- Dillerville Location within Pennsylvania Dillerville Location within the United States
- Coordinates: 40°03′26″N 76°19′18″W﻿ / ﻿40.05722°N 76.32167°W
- Country: United States
- State: Pennsylvania
- County: Lancaster
- Time zone: UTC-5 (Eastern (EST))
- • Summer (DST): UTC-4 (EDT)

= Dillerville, Pennsylvania =

Unincorporated community in Pennsylvania, US

Dillerville or Dillersville is an extinct hamlet in Lancaster County, Pennsylvania, United States.

Dillerville was established between the Harrisburg and Manheim pikes, at the intersection of the Lancaster and Reading railroads.

It is sometimes called Dillerville, and sometimes called Dillersville. The USPS database uses the singular spelling for Dillerville Road, as does Mapquest's database. Searching on Google shows the singular spelling to be about six times as popular.
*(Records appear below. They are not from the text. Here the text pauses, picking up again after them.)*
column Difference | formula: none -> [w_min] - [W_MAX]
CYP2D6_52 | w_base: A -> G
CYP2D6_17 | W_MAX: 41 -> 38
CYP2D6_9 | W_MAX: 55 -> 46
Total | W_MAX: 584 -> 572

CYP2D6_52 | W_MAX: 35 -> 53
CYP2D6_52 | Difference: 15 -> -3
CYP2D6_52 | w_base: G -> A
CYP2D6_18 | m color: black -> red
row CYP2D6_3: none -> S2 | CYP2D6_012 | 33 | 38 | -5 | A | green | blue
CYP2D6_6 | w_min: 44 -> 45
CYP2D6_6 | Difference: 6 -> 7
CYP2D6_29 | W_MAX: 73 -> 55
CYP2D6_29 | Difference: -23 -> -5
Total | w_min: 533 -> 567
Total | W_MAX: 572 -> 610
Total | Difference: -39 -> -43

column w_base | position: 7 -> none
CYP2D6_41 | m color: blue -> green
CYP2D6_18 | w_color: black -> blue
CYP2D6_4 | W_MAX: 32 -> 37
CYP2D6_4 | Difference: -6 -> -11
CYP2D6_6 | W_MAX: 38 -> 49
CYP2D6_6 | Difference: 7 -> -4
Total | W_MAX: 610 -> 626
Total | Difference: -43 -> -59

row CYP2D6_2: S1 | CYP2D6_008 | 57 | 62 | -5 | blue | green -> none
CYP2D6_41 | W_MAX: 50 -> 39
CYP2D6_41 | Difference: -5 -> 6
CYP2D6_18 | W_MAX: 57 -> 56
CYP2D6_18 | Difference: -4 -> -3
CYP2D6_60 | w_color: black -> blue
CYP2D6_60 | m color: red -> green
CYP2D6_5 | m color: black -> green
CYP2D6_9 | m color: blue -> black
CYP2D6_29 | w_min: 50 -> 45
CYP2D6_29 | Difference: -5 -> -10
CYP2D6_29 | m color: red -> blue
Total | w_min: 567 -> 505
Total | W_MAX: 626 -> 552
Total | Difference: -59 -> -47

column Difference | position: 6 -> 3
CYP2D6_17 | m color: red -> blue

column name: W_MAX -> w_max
The Dillerville name lives on in the Conrail maintenance yard in Lancaster, a wetlands known as the Dillerville swamp, and in Dillerville Road.

According to an 1855 publication, the Pennsylvania Railroad, double-tracked, runs east from Dillerville 69 mi to Philadelphia and west to Columbia; at Dillerville, there is a junction with the Harrisburg, Portsmouth, Mount Joy and Lancaster Railroad, which extends 36 mi to Harrisburg.

An 1864 atlas of Lancaster County shows six property owners in Dillerville: Benjamin Herr, Henry Huber, Hy Holl, Patrick McLaughlin, Samuel Ruth, and Emil Shober. Lue E. Huber, age 42, died in Dillerville on April 16, 1893 and Viola Keith, age 1 year, on Mar 1, 1888 according to inscriptions on their headstones.

In the Lancaster County Historical Society Vol. 53, No. 3, p. 87 a list of teachers for the one-room schoolhouse is given as:

- In 1851-52 James Benson was teaching a group of 44 including the names Ruth Hall, McGrann, Schreiner, Huber, Smith, McGlaughlan, Blizzard, hackman, Swails, Graft and Getz. The school was referred to as No. 5 and was located "on the west side of Dillerville Lane opposite the lane that led to the Brennan Farm".
- About 1895, Harry R. Bassler
- about 1900, Miss Anna Eby
- 1903, Miss Ada Burkholder (Shuman)
- 1904, Mr. Evans
- 1905, Dr. J.G. Hess
- 1906, C. H. Martin (Treasurer of the historical society) with fifty-five pupils in eight grades
- 1907, John Matter
- Later, and for twenty years, it was occupied as a dwelling by Frank Heisler.

In 1999, students from the Lancaster Academy planted more than 500 wetland plants, including buttonbush, soft-stem bullrush, water iris and silky dogwood in an 8 acre wetland near Red Rose Commons, known as the Dillerville Swamp.

==Geography==
Dillersville is located at (40.057222,-76.321667), and is 385 ft above mean sea level.